══ STUDY MATERIAL

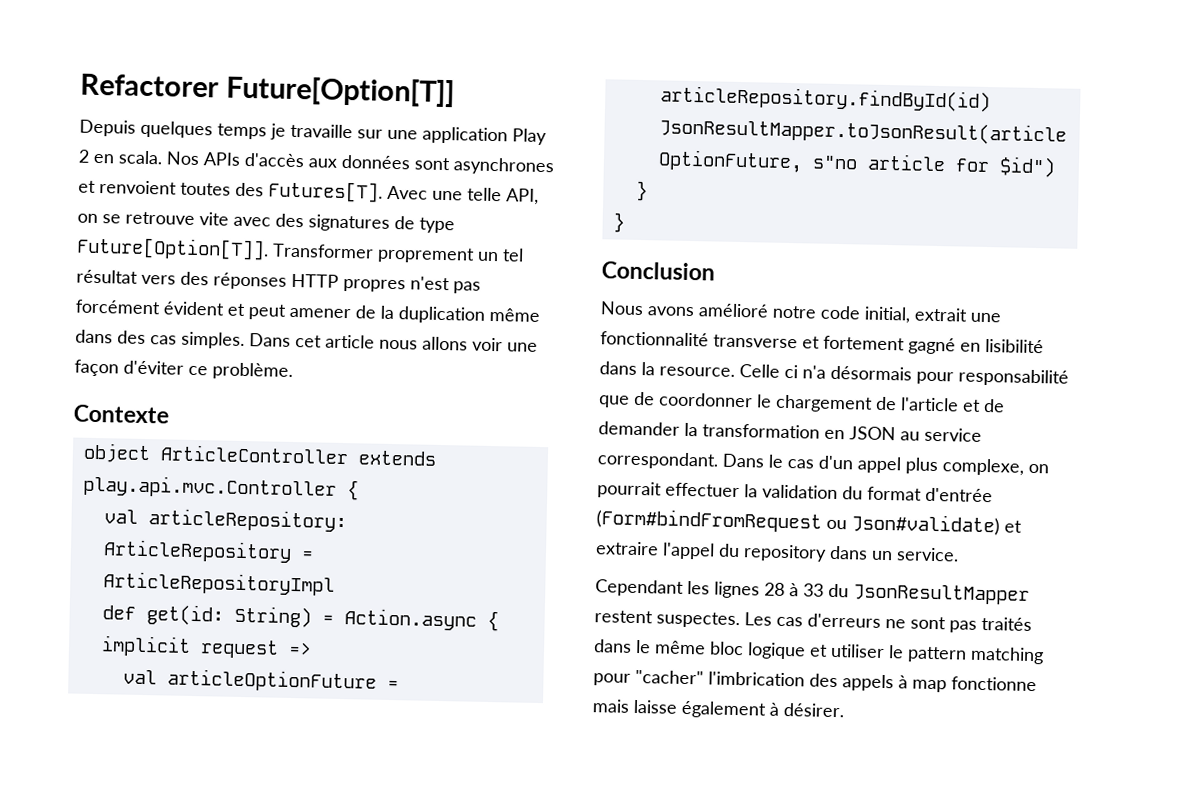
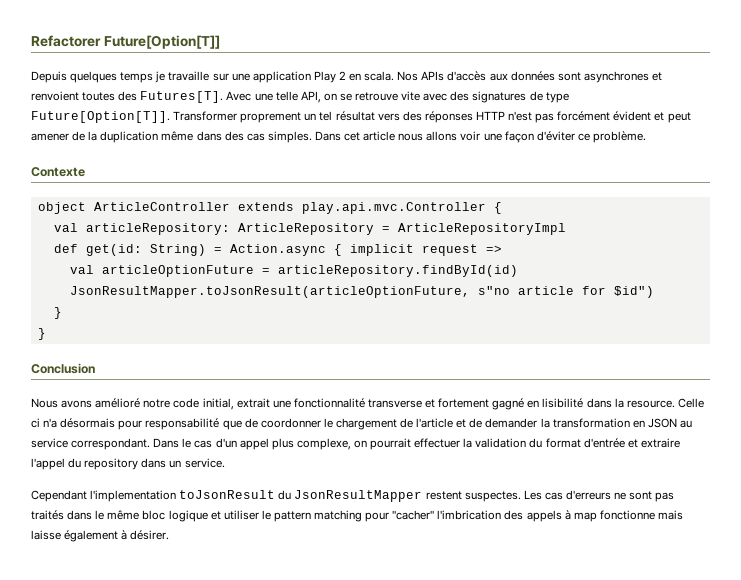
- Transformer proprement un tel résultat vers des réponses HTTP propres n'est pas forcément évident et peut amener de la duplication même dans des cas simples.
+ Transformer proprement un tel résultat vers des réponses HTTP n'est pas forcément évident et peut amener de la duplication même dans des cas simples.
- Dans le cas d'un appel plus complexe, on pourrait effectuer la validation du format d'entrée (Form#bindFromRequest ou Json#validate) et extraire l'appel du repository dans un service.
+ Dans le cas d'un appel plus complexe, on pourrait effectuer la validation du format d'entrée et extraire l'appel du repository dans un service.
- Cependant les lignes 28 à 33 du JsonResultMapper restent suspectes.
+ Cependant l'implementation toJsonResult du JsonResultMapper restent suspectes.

════

WHAT TO WORK ON:
Starting at the first line of the material, output exactly the lines up to and including the one with "- Dans le cas". Do not include the pictures.

ANSWER AREA:
- Transformer proprement un tel résultat vers des réponses HTTP propres n'est pas forcément évident et peut amener de la duplication même dans des cas simples.
+ Transformer proprement un tel résultat vers des réponses HTTP n'est pas forcément évident et peut amener de la duplication même dans des cas simples.
- Dans le cas d'un appel plus complexe, on pourrait effectuer la validation du format d'entrée (Form#bindFromRequest ou Json#validate) et extraire l'appel du repository dans un service.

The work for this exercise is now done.